**Work item:** Please return every line in the following data that includes the string "dependencies".
Top of Input for this task
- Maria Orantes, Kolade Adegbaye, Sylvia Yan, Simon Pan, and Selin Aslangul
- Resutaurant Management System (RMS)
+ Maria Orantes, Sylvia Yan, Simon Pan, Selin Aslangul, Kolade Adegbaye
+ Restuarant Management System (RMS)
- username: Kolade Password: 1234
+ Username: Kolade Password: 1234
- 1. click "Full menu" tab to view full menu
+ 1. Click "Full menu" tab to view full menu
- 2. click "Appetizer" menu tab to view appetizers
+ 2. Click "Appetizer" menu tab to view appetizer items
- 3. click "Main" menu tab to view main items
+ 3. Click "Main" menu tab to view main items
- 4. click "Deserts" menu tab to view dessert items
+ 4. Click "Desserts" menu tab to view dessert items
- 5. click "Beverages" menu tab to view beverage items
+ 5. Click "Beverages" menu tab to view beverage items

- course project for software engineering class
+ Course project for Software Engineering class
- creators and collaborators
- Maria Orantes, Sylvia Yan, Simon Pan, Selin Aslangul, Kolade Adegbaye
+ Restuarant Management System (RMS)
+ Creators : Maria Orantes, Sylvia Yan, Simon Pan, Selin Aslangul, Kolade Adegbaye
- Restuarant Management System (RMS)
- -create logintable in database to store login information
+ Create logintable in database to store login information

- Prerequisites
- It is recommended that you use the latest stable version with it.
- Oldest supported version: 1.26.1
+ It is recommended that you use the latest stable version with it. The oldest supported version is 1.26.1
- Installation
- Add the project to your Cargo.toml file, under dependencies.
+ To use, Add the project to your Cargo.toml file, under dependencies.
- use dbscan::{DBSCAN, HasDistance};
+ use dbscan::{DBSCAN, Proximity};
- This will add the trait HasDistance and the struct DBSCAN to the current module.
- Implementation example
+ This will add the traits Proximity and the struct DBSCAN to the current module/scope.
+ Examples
Bottom of Input for this task
**Output for this exercise:**
- Add the project to your Cargo.toml file, under dependencies.
+ To use, Add the project to your Cargo.toml file, under dependencies.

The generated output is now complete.